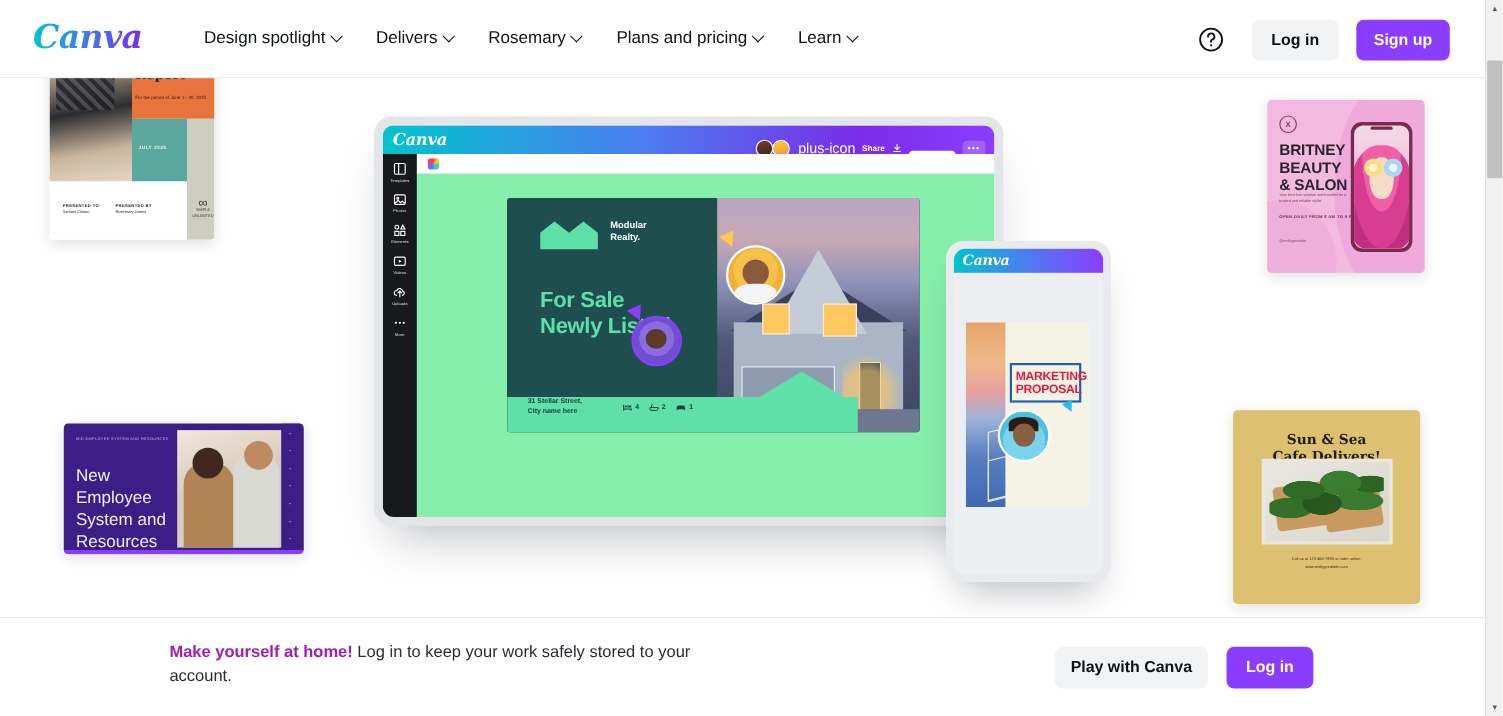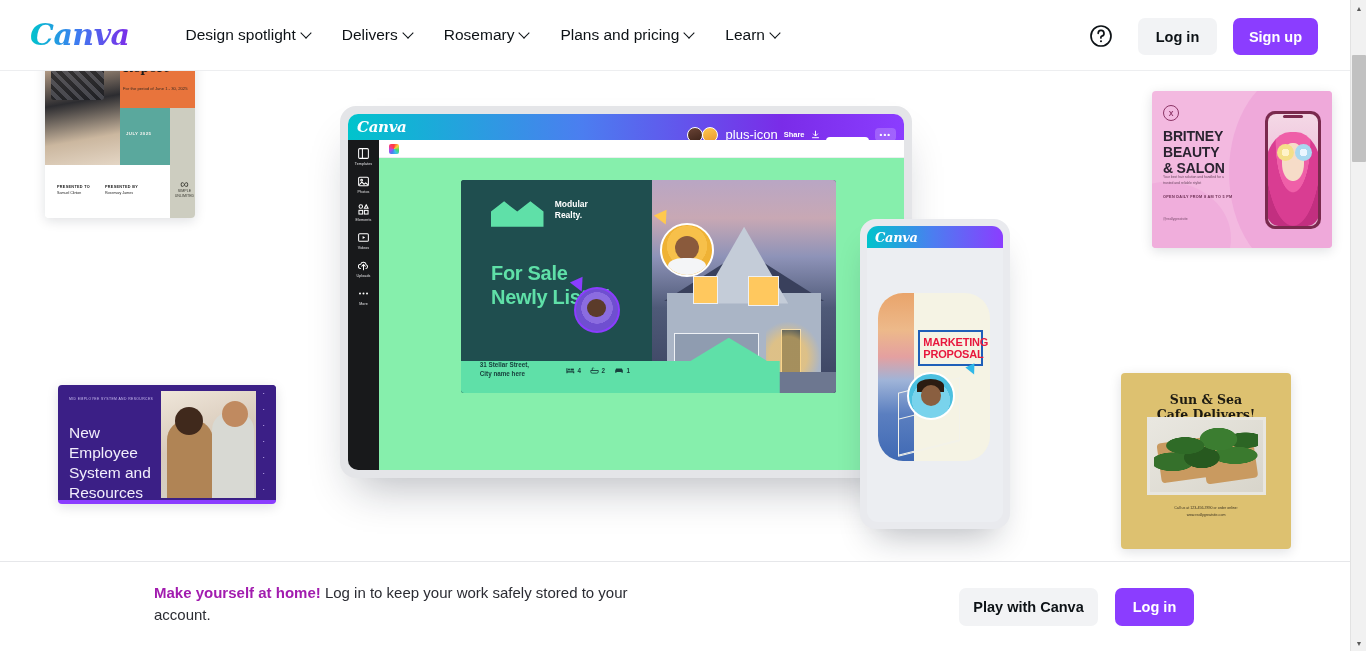--- a/index.html
+++ b/index.html
@@ -100,21 +100,21 @@
   .emp-photo { position:absolute; right:20px; top:6px; width:95px; height:107px; overflow:hidden; }
   .emp-bg { position:absolute; inset:0; background:linear-gradient(160deg,#efe6da 0%,#d9cbbb 45%,#cfcfc8 100%); }
   .emp-p1 { position:absolute; left:6px; bottom:0; width:46px; height:78px; background:#b08455; border-radius:20px 20px 0 0;}
   .emp-head1 { position:absolute; left:14px; top:16px; width:28px; height:28px; background:#40291c; border-radius:50%;}
   .emp-p2 { position:absolute; right:2px; bottom:0; width:42px; height:86px; background:#d8d9d3; border-radius:18px 18px 0 0;}
   .emp-head2 { position:absolute; right:8px; top:10px; width:26px; height:26px; background:#c08a60; border-radius:50%;}
   .emp-rail { position:absolute; right:0; top:0; width:20px; height:100%; background:#3b1f86; }
   .emp-rail i { position:absolute; right:7px; width:6px; font-size:4px; color:#cbbcf3; font-style:normal;}
 
   
-  .c-britney { left: 1152px; top: 20px; width: 180px; height: 157px; background:#f3b9e0; }
+  .c-britney { left: 1152px; top: 20px; width: 143px; height: 157px; background:#f3b9e0; }
   .brit-blob { position:absolute; right:-18%; top:-12%; width:75%; height:128%;
      background:#efa9da; border-radius:50%; }
   .brit-blob2 { position:absolute; left:-28%; bottom:-30%; width:72%; height:72%;
      background:#f0aedc; border-radius:50%; }
   .brit-badge { position:absolute; left:11px; top:14px; width:16px; height:16px;
      border:1px solid #8c3566; border-radius:50%; color:#8c3566;
      font-size:7px; display:flex; align-items:center; justify-content:center; font-weight:700;}
   .brit-title { position:absolute; left:11px; top:38px; width:72px;
      font-size:14px; font-weight:700; color:#2a2330; line-height:1.14; letter-spacing:-.2px;}
   .brit-desc { position:absolute; left:11px; top:84px; width:66px; font-size:3.4px; color:#6d4a63; line-height:1.7;}
@@ -241,21 +241,21 @@
   
   .phone { position:absolute; left:860px; top:148px; width:150px; height:310px;
      background:#e9eaee; border-radius:16px; padding:7px;
      box-shadow: 0 20px 34px -14px rgba(16,24,40,.30); }
   .phone-screen { position:absolute; inset:7px; border-radius:11px; overflow:hidden; background:#eceef2; }
   .p-top { position:absolute; left:0; top:0; width:100%; height:22px;
      background:linear-gradient(90deg,#00c4cc 0%,#4b7ef0 48%,#8b3dff 100%);
      display:flex; align-items:center; }
   .p-logo { margin-left:8px; font-family:"DejaVu Serif",serif; font-style:italic;
      font-weight:700; font-size:13px; color:#fff; letter-spacing:-.3px; }
-  .p-design { position:absolute; left:11px; top:67px; width:112px; height:168px; background:#f5f3e4; overflow:hidden;border-radius:25px; }
+  .p-design { position:absolute; left:11px; top:67px; width:112px; height:168px; background:#f5f3e4; overflow:hidden; }
   .p-img { position:absolute; left:0; top:0; width:32%; height:100%;
      background:linear-gradient(180deg,#e9a46b 0%,#edb98a 22%,#e4a0a0 38%,#9fb4d8 52%,#5b7fc0 72%,#3f69b4 100%); }
   .p-struct { position:absolute; left:18%; top:55%; width:55%; height:38%;
      border:1.5px solid #f3f2ea; transform:skewY(-14deg); }
   .p-struct2 { position:absolute; left:18%; top:70%; width:55%; height:22%;
      border:1.5px solid #f3f2ea; transform:skewY(-14deg); }
   .p-title { position:absolute; left:36%; top:22%; width:58%;
      border:2px solid #1f5fb8; padding:4px 3px; text-align:center;
      font-size:11px; font-weight:700; color:#e8173d; line-height:1.1; letter-spacing:-.2px; }
   .p-av { position:absolute; left:47%; top:47%; width:48px; height:48px; border-radius:50%;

——————

What you are asked to do
Pictures aside, retype the entries above exactly as they are.

Exercise output
--- a/index.html
+++ b/index.html
@@ -100,21 +100,21 @@
   .emp-photo { position:absolute; right:20px; top:6px; width:95px; height:107px; overflow:hidden; }
   .emp-bg { position:absolute; inset:0; background:linear-gradient(160deg,#efe6da 0%,#d9cbbb 45%,#cfcfc8 100%); }
   .emp-p1 { position:absolute; left:6px; bottom:0; width:46px; height:78px; background:#b08455; border-radius:20px 20px 0 0;}
   .emp-head1 { position:absolute; left:14px; top:16px; width:28px; height:28px; background:#40291c; border-radius:50%;}
   .emp-p2 { position:absolute; right:2px; bottom:0; width:42px; height:86px; background:#d8d9d3; border-radius:18px 18px 0 0;}
   .emp-head2 { position:absolute; right:8px; top:10px; width:26px; height:26px; background:#c08a60; border-radius:50%;}
   .emp-rail { position:absolute; right:0; top:0; width:20px; height:100%; background:#3b1f86; }
   .emp-rail i { position:absolute; right:7px; width:6px; font-size:4px; color:#cbbcf3; font-style:normal;}
 
   
-  .c-britney { left: 1152px; top: 20px; width: 180px; height: 157px; background:#f3b9e0; }
+  .c-britney { left: 1152px; top: 20px; width: 143px; height: 157px; background:#f3b9e0; }
   .brit-blob { position:absolute; right:-18%; top:-12%; width:75%; height:128%;
      background:#efa9da; border-radius:50%; }
   .brit-blob2 { position:absolute; left:-28%; bottom:-30%; width:72%; height:72%;
      background:#f0aedc; border-radius:50%; }
   .brit-badge { position:absolute; left:11px; top:14px; width:16px; height:16px;
      border:1px solid #8c3566; border-radius:50%; color:#8c3566;
      font-size:7px; display:flex; align-items:center; justify-content:center; font-weight:700;}
   .brit-title { position:absolute; left:11px; top:38px; width:72px;
      font-size:14px; font-weight:700; color:#2a2330; line-height:1.14; letter-spacing:-.2px;}
   .brit-desc { position:absolute; left:11px; top:84px; width:66px; font-size:3.4px; color:#6d4a63; line-height:1.7;}
@@ -241,21 +241,21 @@
   
   .phone { position:absolute; left:860px; top:148px; width:150px; height:310px;
      background:#e9eaee; border-radius:16px; padding:7px;
      box-shadow: 0 20px 34px -14px rgba(16,24,40,.30); }
   .phone-screen { position:absolute; inset:7px; border-radius:11px; overflow:hidden; background:#eceef2; }
   .p-top { position:absolute; left:0; top:0; width:100%; height:22px;
      background:linear-gradient(90deg,#00c4cc 0%,#4b7ef0 48%,#8b3dff 100%);
      display:flex; align-items:center; }
   .p-logo { margin-left:8px; font-family:"DejaVu Serif",serif; font-style:italic;
      font-weight:700; font-size:13px; color:#fff; letter-spacing:-.3px; }
-  .p-design { position:absolute; left:11px; top:67px; width:112px; height:168px; background:#f5f3e4; overflow:hidden;border-radius:25px; }
+  .p-design { position:absolute; left:11px; top:67px; width:112px; height:168px; background:#f5f3e4; overflow:hidden; }
   .p-img { position:absolute; left:0; top:0; width:32%; height:100%;
      background:linear-gradient(180deg,#e9a46b 0%,#edb98a 22%,#e4a0a0 38%,#9fb4d8 52%,#5b7fc0 72%,#3f69b4 100%); }
   .p-struct { position:absolute; left:18%; top:55%; width:55%; height:38%;
      border:1.5px solid #f3f2ea; transform:skewY(-14deg); }
   .p-struct2 { position:absolute; left:18%; top:70%; width:55%; height:22%;
      border:1.5px solid #f3f2ea; transform:skewY(-14deg); }
   .p-title { position:absolute; left:36%; top:22%; width:58%;
      border:2px solid #1f5fb8; padding:4px 3px; text-align:center;
      font-size:11px; font-weight:700; color:#e8173d; line-height:1.1; letter-spacing:-.2px; }
   .p-av { position:absolute; left:47%; top:47%; width:48px; height:48px; border-radius:50%;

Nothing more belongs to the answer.